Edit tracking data
====================
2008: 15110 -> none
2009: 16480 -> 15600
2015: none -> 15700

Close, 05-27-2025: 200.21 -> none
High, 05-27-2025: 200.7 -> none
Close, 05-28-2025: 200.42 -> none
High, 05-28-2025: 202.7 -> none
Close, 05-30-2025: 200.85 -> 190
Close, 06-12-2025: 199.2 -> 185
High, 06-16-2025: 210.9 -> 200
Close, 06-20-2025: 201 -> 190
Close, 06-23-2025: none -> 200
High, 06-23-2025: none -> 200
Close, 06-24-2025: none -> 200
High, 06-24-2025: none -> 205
====================
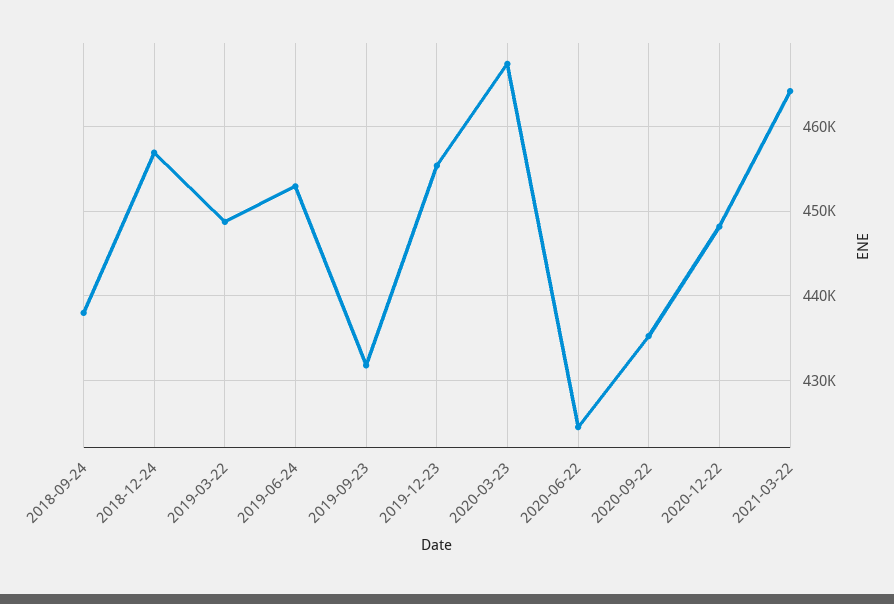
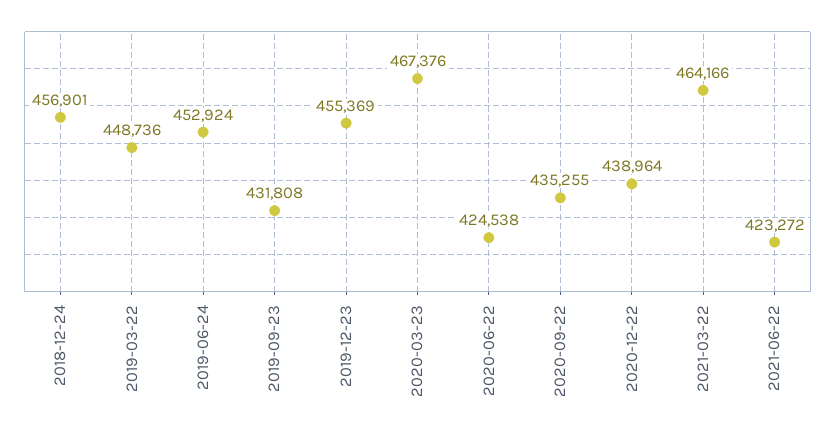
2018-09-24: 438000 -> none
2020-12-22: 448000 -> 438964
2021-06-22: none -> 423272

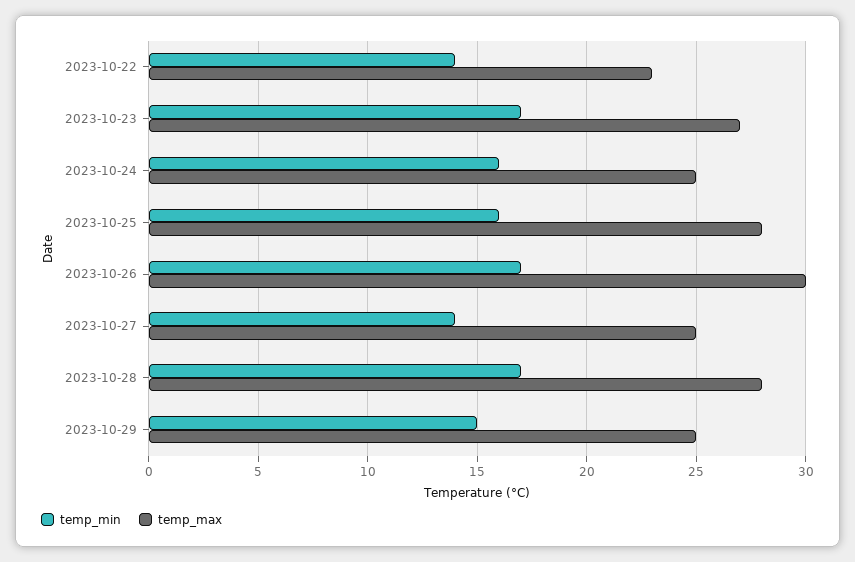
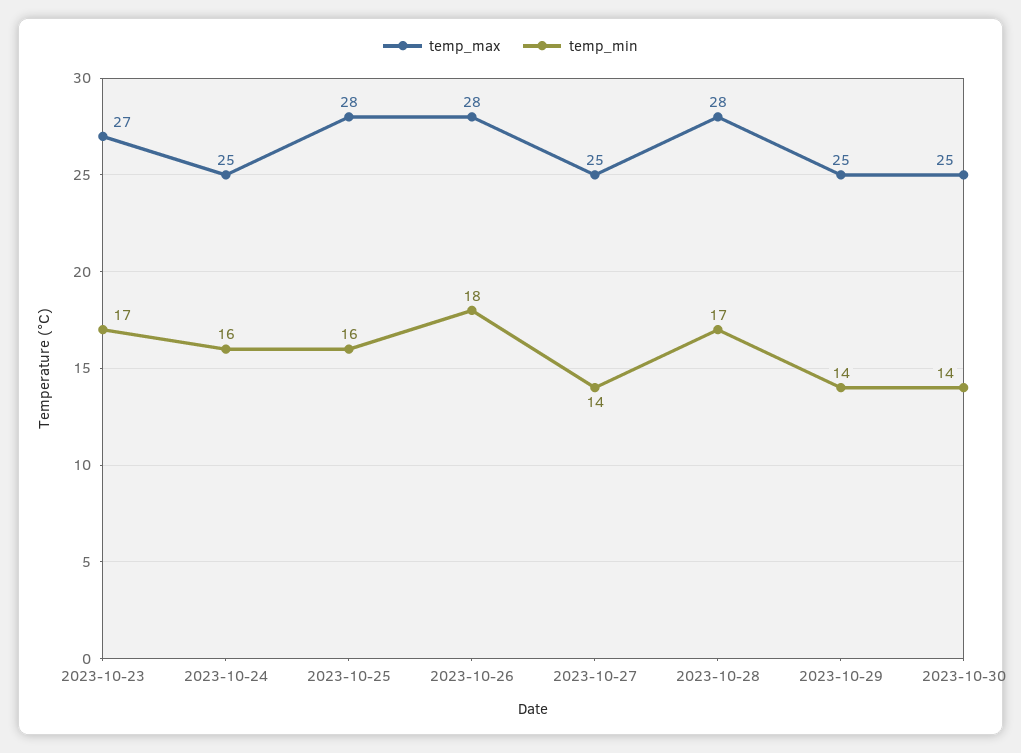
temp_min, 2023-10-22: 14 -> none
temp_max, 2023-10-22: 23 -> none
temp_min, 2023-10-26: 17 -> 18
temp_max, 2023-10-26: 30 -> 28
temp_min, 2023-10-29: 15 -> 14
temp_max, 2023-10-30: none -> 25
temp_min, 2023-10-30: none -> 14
====================
Exercise prompt: Begin with the line above that has "2008: 15110 -> none" and continue through the line that has "High, 06-24-2025: none -> 205", setting each one down exactly. Stop there.

Response:
2008: 15110 -> none
2009: 16480 -> 15600
2015: none -> 15700

Close, 05-27-2025: 200.21 -> none
High, 05-27-2025: 200.7 -> none
Close, 05-28-2025: 200.42 -> none
High, 05-28-2025: 202.7 -> none
Close, 05-30-2025: 200.85 -> 190
Close, 06-12-2025: 199.2 -> 185
High, 06-16-2025: 210.9 -> 200
Close, 06-20-2025: 201 -> 190
Close, 06-23-2025: none -> 200
High, 06-23-2025: none -> 200
Close, 06-24-2025: none -> 200
High, 06-24-2025: none -> 205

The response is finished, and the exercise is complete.